DEPARTMENT OF AGRICULTURE

DIPLOMA IN AGRICULTURE (D3AGRC)

BIOMETRY – BID250S

2022

INTRODUCTION TO APPLIED STATISTICS

COMPILED BY: A. ADETUNJI, H. THERON, G. SCHOLTZ and O. SINDESI

1
CHAPTER 1
DESCRIPTION OF DATA

Layout
1. Measures of centrality:
arithmetic mean; mode, and median
2. Measures of skewness
3. Measures of peakedness
4. Measures of dispersion:
range; quartiles; deciles; percentiles; inter/semi-inter quartile range;
variance; standard deviation

INTRODUCTION

Statistics is one of the most important branches of mathematics. It deals with the
collection and analysis of numeric data and is widely used in research. It is used for
describing properties of data (descriptive statistics) and drawing conclusions about a
population based on information in a sample (inferential statistics). A population is a
set of all the possible values for a given problem.

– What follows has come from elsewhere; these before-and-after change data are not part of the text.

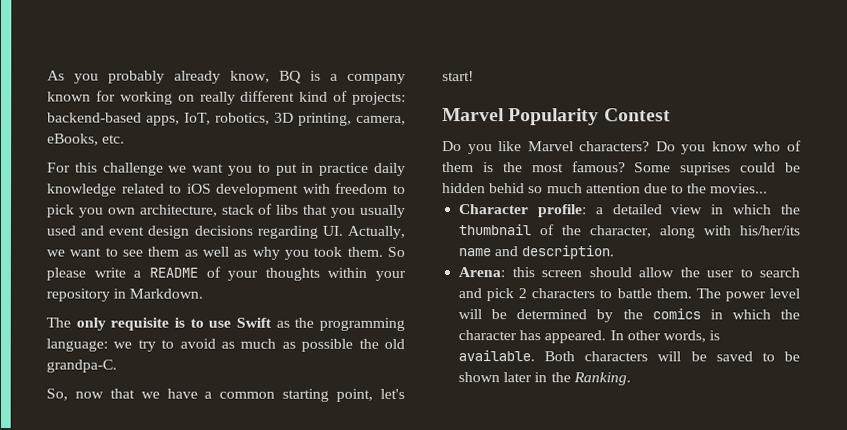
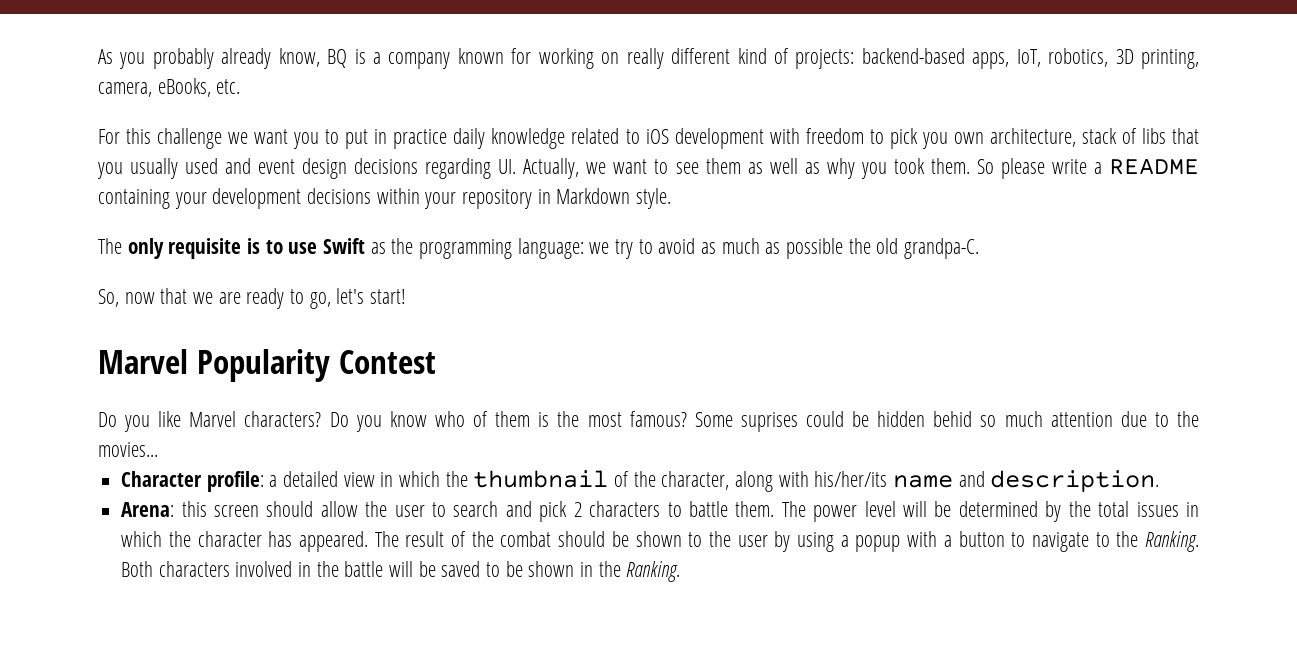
[205,266,320,281] of your thoughts -> [98,188,372,209] containing your development decisions
[129,288,204,299] Markdown. -> [556,188,672,209] Markdown style.
[166,388,374,402] have a common starting point, -> [218,288,331,309] are ready to go,
[651,308,701,320] comics -> [1098,501,1179,517] total issues
[609,330,721,343] [458,350,649,362] In other words, is available. Both characters -> [374,531,1200,552] [121,561,384,577] The result of the combat should be shown to the user by using a popup with a button to navigate to the Ranking. Both characters involved in the battle
[503,372,533,383] later -> (575, 569) none

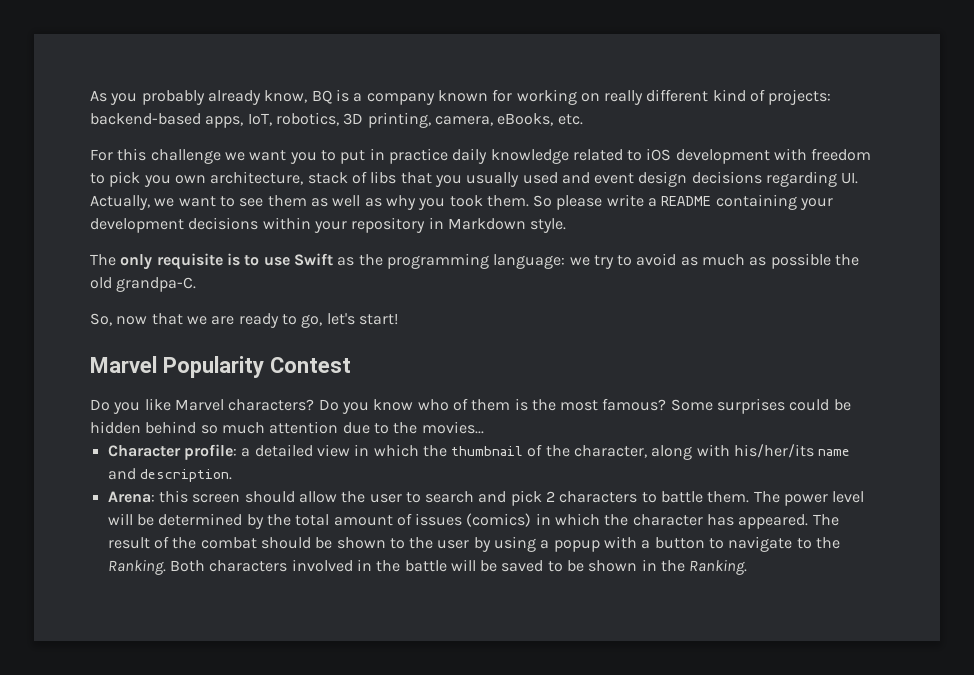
[740,412,798,432] suprises -> [717,398,786,414] surprises
[933,411,973,427] behid -> [145,421,197,434] behind
[1136,502,1179,517] issues -> [333,513,532,527] amount of issues (comics)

A population can also be referred to
as the collection of all individuals or items under consideration in a statistical study. ‘n’
is used to represent this in a population

In most cases, it is not possible to measure each individual in the population.


Therefore, a Sample is taken which is a subset of the population. That is, a sample is
that part of the population from which information is collected. The sample must be
unbiased, random and representative of the population (characteristics of a good
sample).
There are two major types of statistics (both have the goal of discovering hidden
trends, patterns and relationships in the data. 1) Descriptive statistics consist of
methods for organizing and summarizing information. Descriptive statistics include the
construction of graphs, charts, and tables, and the calculation of various descriptive
measures such as averages, measures of variation, and percentiles. Inferential
statistics is concerned with using sample data to make a conclusion about a

2
population of data. Inferential statistics includes methods like point estimation, interval
estimation and hypothesis testing which are all based on probability theory.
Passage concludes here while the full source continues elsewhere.